Enteremna dolerastis

Scientific classification
- Kingdom: Animalia
- Phylum: Arthropoda
- Class: Insecta
- Order: Lepidoptera
- Family: Depressariidae
- Genus: Enteremna
- Species: E. dolerastis
- Binomial name: Enteremna dolerastis (Meyrick, 1890)
- Synonyms: Cryptophaga dolerastis Meyrick, 1890;

= Enteremna dolerastis =

- Authority: (Meyrick, 1890)
- Synonyms: Cryptophaga dolerastis Meyrick, 1890

Species of moth

Enteremna dolerastis is a moth in the family Depressariidae. It was described by Edward Meyrick in 1890. It is found in Australia, where it has been recorded from Western Australia.

The wingspan is about 31 mm.
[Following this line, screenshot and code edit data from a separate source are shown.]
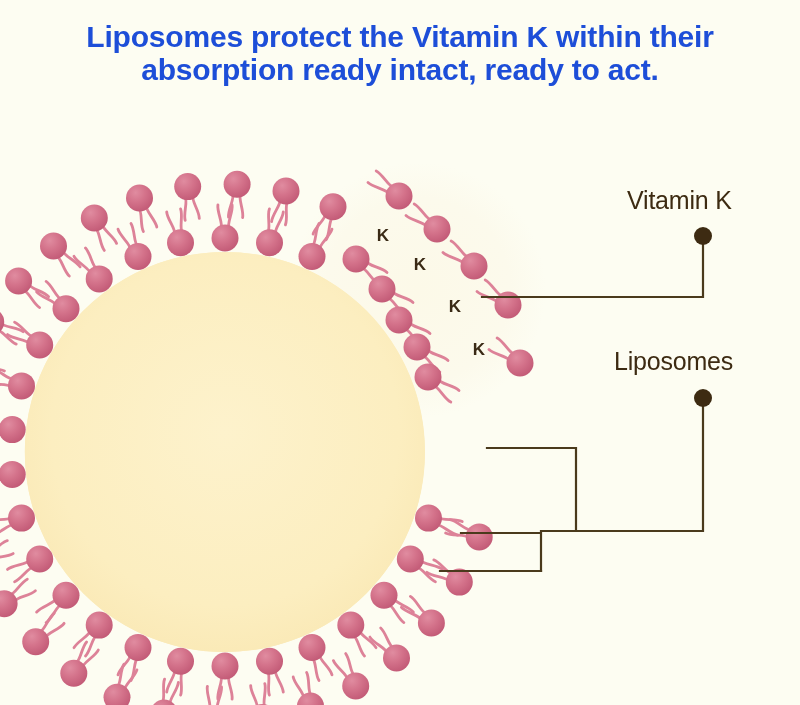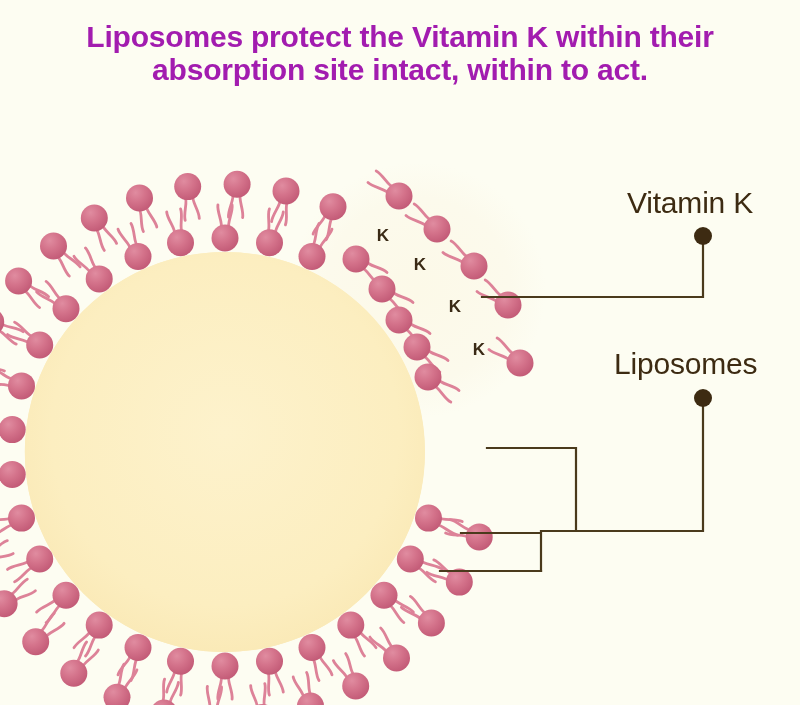"Liposomes protect the Vitamin K" .title-line { color: #a21caf -> #1d4ed8 }
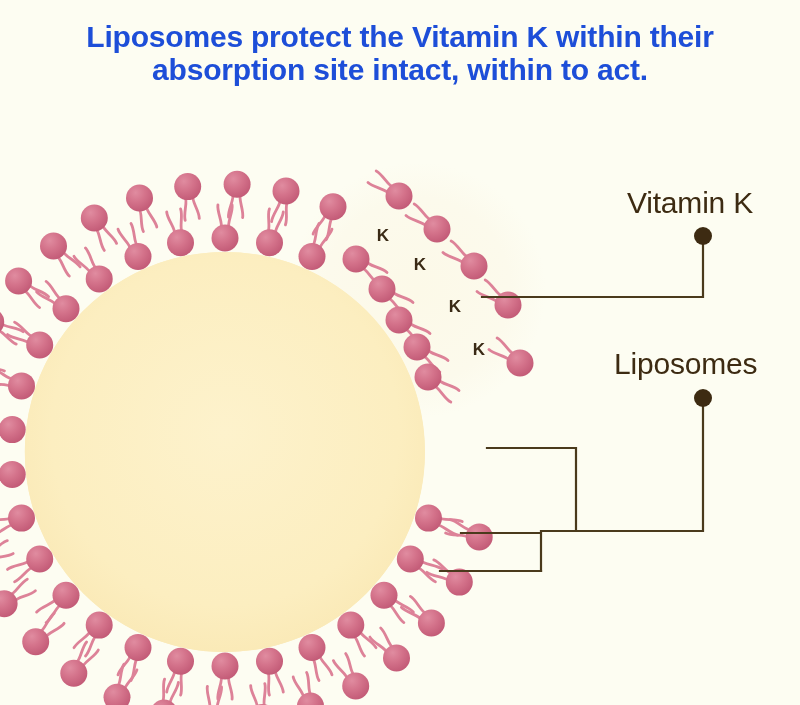"absorption site intact, within to" div.title-line { text: site intact, within -> ready intact, ready }
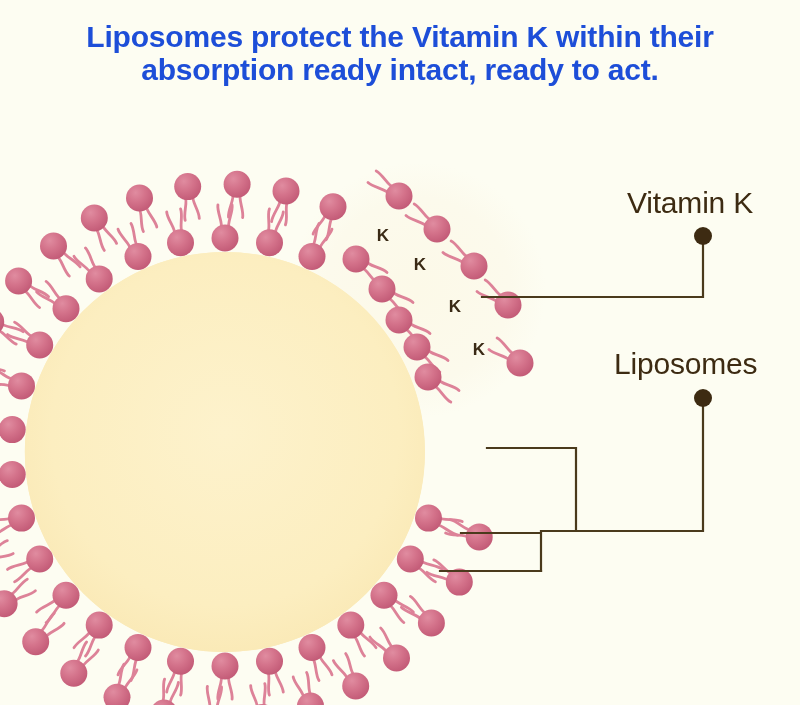"Vitamin K" .callout-label { font-size: 30px -> 25px }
The forewings are light ashy grey, irrorated (sprinkled) with dark grey and with a cloudy dark-grey dot in the disc at two-fifths, traces of a second beneath it, and a third, larger but ill defined, in the disc at two-thirds, as well as a very indistinct transverse darker shade at five-sixths. There is a hindmarginal series of blackish dots. The hindwings are fuscous, becoming paler and more whitish towards the base.

The larvae feed on Banksia species amongst the spun-together leaves of terminal shoots. The larva is grey, irregularly tinged with reddish and greenish, becoming dull greenish beneath and with small, whitish spots. The head is dark brown, marbled with whitish ochreous.